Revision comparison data
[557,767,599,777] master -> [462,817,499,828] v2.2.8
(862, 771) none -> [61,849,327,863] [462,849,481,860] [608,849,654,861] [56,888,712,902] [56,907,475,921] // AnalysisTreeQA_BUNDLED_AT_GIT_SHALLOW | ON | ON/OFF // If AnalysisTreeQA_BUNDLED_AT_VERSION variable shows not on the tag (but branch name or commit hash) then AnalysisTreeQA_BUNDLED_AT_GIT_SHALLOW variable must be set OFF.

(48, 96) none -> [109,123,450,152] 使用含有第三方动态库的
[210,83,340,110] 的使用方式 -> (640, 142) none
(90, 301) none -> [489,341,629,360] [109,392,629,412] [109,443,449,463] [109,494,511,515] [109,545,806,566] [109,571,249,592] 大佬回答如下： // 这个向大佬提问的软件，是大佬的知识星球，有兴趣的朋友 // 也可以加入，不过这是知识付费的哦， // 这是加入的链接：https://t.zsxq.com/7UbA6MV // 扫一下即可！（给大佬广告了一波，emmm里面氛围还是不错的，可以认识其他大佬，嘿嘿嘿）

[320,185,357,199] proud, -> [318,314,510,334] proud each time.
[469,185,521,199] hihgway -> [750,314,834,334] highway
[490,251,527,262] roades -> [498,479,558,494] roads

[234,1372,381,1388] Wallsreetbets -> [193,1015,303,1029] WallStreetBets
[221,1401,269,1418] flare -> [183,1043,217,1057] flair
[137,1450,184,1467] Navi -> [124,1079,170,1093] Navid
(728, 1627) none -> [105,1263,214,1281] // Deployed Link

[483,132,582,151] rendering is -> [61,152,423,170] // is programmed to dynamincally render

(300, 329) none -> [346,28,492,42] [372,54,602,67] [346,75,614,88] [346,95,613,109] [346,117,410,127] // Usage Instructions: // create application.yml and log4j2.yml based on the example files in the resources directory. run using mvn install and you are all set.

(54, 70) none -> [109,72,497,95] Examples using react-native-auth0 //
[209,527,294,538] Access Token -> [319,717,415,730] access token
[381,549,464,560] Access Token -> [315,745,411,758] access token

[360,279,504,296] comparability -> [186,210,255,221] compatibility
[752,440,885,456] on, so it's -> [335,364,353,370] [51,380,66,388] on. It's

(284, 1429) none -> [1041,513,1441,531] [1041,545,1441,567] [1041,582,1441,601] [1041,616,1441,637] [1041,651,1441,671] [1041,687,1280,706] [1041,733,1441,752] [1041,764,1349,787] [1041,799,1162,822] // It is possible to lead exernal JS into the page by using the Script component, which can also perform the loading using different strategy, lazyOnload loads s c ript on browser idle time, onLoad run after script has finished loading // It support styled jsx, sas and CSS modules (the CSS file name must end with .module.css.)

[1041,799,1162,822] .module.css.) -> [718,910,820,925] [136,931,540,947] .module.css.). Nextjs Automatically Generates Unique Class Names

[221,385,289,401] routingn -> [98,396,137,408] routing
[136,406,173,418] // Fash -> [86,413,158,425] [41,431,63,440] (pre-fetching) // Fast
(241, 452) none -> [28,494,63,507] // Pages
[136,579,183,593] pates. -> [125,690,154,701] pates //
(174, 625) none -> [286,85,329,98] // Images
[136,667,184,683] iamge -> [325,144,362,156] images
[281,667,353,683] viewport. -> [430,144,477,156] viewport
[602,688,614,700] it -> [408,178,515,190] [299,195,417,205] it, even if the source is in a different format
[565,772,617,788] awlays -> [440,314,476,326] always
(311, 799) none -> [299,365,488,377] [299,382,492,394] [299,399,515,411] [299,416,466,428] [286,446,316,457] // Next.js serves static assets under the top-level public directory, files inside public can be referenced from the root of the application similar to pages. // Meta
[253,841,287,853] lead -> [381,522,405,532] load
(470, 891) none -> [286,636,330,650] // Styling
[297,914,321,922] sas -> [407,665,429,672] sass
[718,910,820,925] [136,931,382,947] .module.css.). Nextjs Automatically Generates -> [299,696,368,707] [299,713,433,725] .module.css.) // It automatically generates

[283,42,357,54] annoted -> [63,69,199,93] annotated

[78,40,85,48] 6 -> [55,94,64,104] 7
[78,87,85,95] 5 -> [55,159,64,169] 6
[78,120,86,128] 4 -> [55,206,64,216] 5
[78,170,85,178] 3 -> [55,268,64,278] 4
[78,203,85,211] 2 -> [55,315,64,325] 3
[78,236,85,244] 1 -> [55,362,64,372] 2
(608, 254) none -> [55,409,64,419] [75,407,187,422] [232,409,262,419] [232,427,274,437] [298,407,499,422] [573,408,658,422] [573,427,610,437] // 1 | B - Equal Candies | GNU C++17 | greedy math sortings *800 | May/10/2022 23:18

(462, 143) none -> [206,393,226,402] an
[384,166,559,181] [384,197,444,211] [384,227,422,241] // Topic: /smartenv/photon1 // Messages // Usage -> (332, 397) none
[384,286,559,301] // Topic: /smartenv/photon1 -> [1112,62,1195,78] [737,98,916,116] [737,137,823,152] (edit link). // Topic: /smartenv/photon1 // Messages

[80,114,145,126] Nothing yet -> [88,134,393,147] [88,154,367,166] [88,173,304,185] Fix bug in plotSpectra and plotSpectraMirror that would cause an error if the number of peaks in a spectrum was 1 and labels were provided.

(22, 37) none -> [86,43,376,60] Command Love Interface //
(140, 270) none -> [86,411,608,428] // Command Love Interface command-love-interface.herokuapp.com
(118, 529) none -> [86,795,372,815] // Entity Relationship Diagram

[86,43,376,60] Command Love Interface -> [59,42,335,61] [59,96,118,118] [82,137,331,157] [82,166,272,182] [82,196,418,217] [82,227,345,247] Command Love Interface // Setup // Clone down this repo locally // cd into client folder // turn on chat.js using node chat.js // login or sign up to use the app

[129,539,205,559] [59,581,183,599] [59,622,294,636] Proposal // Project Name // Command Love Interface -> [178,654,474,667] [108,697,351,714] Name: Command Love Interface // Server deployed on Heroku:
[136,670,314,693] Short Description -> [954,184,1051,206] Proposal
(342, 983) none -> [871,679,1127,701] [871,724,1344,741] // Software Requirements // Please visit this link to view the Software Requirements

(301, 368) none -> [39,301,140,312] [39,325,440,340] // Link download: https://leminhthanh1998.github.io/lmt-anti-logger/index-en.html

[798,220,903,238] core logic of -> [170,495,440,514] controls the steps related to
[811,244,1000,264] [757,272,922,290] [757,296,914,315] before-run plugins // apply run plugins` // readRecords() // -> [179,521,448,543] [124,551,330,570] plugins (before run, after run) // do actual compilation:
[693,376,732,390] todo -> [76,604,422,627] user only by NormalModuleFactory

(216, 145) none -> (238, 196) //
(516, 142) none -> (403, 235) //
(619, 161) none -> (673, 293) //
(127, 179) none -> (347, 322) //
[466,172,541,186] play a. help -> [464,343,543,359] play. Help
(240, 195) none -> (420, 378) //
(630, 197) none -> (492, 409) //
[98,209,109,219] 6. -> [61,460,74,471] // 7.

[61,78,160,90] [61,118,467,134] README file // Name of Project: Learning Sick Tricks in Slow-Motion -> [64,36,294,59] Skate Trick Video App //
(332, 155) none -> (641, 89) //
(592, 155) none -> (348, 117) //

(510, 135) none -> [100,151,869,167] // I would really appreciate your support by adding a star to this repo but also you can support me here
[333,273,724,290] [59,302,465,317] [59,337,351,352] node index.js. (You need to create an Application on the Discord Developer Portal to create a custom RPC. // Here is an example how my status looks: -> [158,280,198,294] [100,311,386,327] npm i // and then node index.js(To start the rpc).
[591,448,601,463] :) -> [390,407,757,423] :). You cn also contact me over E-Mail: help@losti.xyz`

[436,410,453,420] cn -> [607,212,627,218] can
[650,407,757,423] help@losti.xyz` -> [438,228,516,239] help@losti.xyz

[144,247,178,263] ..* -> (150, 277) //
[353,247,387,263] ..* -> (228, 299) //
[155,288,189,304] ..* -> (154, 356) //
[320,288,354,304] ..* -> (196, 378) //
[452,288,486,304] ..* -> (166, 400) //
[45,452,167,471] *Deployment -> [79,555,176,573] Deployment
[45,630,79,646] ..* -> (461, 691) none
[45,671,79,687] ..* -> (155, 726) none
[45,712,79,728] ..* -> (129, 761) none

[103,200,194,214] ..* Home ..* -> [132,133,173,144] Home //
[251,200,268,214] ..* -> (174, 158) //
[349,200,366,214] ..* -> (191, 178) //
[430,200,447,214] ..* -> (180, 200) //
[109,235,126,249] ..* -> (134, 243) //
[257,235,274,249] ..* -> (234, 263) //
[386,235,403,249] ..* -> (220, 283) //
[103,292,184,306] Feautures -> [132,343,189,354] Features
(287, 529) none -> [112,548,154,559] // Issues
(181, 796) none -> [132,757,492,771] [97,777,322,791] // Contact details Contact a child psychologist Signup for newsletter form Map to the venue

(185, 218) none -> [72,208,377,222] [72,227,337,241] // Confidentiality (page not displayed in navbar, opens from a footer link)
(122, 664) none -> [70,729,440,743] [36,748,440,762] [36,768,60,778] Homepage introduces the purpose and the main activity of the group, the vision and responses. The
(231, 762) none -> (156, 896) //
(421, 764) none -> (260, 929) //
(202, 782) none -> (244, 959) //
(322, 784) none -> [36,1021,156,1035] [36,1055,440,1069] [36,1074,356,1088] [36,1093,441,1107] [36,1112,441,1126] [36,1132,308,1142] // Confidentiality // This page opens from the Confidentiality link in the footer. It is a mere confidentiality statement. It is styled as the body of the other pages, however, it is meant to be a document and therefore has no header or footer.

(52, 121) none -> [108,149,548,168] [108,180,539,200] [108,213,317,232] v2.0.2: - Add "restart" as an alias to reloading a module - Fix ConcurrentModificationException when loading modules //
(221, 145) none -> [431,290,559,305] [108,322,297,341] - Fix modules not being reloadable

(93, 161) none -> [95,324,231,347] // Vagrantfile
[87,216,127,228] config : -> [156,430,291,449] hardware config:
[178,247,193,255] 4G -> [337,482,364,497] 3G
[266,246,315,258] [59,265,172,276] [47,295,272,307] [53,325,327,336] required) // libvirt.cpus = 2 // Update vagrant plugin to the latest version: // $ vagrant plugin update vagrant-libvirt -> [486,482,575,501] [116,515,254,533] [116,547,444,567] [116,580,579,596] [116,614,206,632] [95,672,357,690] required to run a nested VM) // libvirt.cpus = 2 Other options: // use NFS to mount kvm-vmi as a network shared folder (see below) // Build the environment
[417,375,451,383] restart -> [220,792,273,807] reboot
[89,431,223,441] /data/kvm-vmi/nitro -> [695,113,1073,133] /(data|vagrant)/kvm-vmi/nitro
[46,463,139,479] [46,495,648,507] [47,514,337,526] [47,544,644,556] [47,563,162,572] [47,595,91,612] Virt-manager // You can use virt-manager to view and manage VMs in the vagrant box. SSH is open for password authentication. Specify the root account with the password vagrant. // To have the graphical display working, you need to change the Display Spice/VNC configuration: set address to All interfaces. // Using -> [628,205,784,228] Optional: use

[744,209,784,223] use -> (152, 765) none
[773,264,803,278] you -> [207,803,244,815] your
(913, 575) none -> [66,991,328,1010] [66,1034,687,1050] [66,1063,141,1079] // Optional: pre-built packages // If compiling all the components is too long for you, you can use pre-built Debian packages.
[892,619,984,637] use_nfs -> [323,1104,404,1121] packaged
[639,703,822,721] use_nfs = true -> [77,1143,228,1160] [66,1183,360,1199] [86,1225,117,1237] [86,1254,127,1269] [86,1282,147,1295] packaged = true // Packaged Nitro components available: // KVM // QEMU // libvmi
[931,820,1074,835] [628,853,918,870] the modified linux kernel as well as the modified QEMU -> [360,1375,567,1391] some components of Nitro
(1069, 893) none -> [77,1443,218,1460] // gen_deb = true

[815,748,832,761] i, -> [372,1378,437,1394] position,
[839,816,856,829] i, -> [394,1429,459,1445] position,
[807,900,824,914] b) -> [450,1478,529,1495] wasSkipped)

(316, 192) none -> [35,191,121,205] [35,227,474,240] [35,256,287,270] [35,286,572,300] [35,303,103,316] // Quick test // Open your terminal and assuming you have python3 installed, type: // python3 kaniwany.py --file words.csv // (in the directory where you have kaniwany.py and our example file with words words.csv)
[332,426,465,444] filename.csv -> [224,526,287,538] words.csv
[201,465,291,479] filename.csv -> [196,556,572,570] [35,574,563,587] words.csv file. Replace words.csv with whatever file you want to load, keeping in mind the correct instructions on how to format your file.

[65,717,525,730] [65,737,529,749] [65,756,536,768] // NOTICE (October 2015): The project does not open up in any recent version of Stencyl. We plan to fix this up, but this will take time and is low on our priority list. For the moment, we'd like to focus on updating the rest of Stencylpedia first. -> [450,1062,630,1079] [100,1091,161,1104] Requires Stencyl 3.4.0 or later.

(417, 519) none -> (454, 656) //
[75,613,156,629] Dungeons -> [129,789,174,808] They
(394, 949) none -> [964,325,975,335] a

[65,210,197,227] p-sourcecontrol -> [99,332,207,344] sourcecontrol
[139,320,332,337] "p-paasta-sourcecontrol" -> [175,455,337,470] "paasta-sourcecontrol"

#### TASK TO CARRY OUT
Of the entries listed above, reproduce only the lines starting at the line containing "[1041,799,1162,822] .module.css.) ->" and ending at the line containing "[281,667,353,683] viewport. ->". Include both, exactly as they stand.

#### RESPONSE TO THIS EXERCISE
[1041,799,1162,822] .module.css.) -> [718,910,820,925] [136,931,540,947] .module.css.). Nextjs Automatically Generates Unique Class Names

[221,385,289,401] routingn -> [98,396,137,408] routing
[136,406,173,418] // Fash -> [86,413,158,425] [41,431,63,440] (pre-fetching) // Fast
(241, 452) none -> [28,494,63,507] // Pages
[136,579,183,593] pates. -> [125,690,154,701] pates //
(174, 625) none -> [286,85,329,98] // Images
[136,667,184,683] iamge -> [325,144,362,156] images
[281,667,353,683] viewport. -> [430,144,477,156] viewport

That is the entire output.